I heard Theo Fleury speak at the Kwanlin Dün Cultural Centre in Whitehorse last summer during the Adäka Cultural Festival, but hadn’t had a chance to read his autobiography, Playing With Fire, until recently.

I finished it quickly.

He writes forcefully about his addictions and the abuse and neglect that underpinned them. Much of the book also contains colourful tales of his phenomenal success in hockey and the parties that were fuelled and funded by that success.

During his years as a Calgary Flame and an Olympic hero, Fleury won over many fans for his lion-hearted play. Although short in stature, on the rink he would split the big oak tree defensemen of the clutch-and-grab era, giving them a few quick slashes and crosschecks, just on the clean side of a minor penalty, then tip in a goal while the behemoth opponents winced.

Then he’d taunt them with his stick and yell, “I’ll carve your eye out!” as the puck dropped and they stumbled to keep up with the fiery high flyer.

It stands to reason that his zeal, perhaps channeled aggression from neglect and abuse, would extend into the extra-curricular zone too. Perhaps there is an unintended danger that his descriptions of booze, drugs, strippers, and fancy hotels might lead a youngster to want to sample this forbidden fruit.

He writes: “You can ask anybody and they will tell you partying with me is the most fun you’ll ever have in your life.” But at the end of the day this is a cautionary tale.

Fleury offers this countervailing warning about drug use, and about a drug binge gone wrong: “I have never been the same since that episode. I have had panic attacks ever since. They are more manageable now, since I have had counseling and gained some tools.”

He emphasizes that addictions get worse over time and describes how his relationship with himself and those around him became mired in conflict: “Underneath anger is sadness. If you are not happy, what do you project? You project anger. What does anger say? It says, ‘Leave me the f— alone.’”

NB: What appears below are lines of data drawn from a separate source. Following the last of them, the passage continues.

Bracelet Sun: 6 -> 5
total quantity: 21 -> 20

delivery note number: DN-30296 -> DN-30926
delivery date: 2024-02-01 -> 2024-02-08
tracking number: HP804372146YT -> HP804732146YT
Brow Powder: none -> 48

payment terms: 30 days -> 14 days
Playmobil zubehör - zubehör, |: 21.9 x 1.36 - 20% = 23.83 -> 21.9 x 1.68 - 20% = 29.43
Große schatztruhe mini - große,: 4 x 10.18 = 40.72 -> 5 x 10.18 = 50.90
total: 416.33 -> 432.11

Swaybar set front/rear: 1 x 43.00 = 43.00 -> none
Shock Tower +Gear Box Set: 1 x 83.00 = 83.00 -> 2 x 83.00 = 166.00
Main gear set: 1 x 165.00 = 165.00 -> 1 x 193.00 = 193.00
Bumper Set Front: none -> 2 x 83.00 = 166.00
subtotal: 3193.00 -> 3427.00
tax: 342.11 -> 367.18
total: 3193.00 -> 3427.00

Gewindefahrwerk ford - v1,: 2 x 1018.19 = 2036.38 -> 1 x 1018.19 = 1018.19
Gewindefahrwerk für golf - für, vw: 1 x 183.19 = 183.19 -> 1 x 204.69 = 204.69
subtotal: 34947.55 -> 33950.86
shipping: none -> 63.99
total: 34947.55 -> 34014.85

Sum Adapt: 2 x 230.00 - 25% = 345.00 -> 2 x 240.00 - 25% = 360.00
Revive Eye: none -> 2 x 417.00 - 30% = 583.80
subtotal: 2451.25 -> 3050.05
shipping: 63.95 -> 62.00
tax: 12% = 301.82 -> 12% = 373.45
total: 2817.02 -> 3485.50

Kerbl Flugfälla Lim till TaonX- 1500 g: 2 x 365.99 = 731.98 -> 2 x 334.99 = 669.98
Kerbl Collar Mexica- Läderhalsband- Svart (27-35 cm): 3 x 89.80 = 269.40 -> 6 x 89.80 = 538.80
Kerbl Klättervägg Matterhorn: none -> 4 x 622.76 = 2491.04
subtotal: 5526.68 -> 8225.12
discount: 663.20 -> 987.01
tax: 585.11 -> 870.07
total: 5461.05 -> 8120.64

Eventually the addictions he employed to obscure pain took him to the cusp of suicide. He recommends anyone suffering from addiction, whether they have suffered abuse or not, to seek help and acquire tools for a better life.

Although his party tales aren’t for the faint of heart, neither are his descriptions of sexual abuse and the subsequent manipulation of the coach who scooped him from a small prairie town in his youth.

His account is timely, and is an important voice added to those encouraging people to reach out, whether to a help line, a friend, a family member, or the police. He writes: “I needed to tell as many people as I could, because that’s where the healing is.”

In the end, the ever-tenacious Fleury triumphs over temptations, professional pressures, demons, and cravings after a plea to a higher power to take the cross of addiction from him. It is inspirational and convincing.

The book also has its lighter moments. In his tale of a young prairie boy who grew up neglected but always knew he was destined for greatness he drops many names and describes his journey towards Stanley Cup glory and Olympic Gold.

If there is one point I take issue with it’s his suggestion that as a young lad he could do the Rubik’s cube instantly when a friend tossed it to him. Two minutes for embellishment Theo.

Fleury speaks frequently, traveling across the continent, and you can tell. When I heard him in Whitehorse his delivery was seamless. He introduced his remarks with a prayer to the elders, accompanied by an instruction to the youngsters to take off their caps out of respect.

He invoked his Metis background and held the crowd of many demographics spellbound.

The emotional crescendo came when he described his conversion, described in his book as a sort Garden of Gethsemane supplication: “I was dying a slow, painful, lonely death because alcohol doesn’t take your life right away. It eats away at your soul and your spirit… Suddenly, I hit my knees and said, ‘God, please, please, please take this obsession away,’ and I sat there crying and praying for hours. I thought about being in cocaine-induced rages in the desert, talking to f—ing cacti, yelling at God… I needed some outside intervention. I needed God. My life was a disaster.”

Appealing to a higher power and seeking counseling to “unlink” from the abuse perpetrated upon him worked: “[Therapy] taught me that if you want your life back, you cannot hand it over to the memory and let the perpetrator steal your future.”

“So if you are in the situation I was in… call for help.”

“Seriously, you are not alone. Pick up the phone.”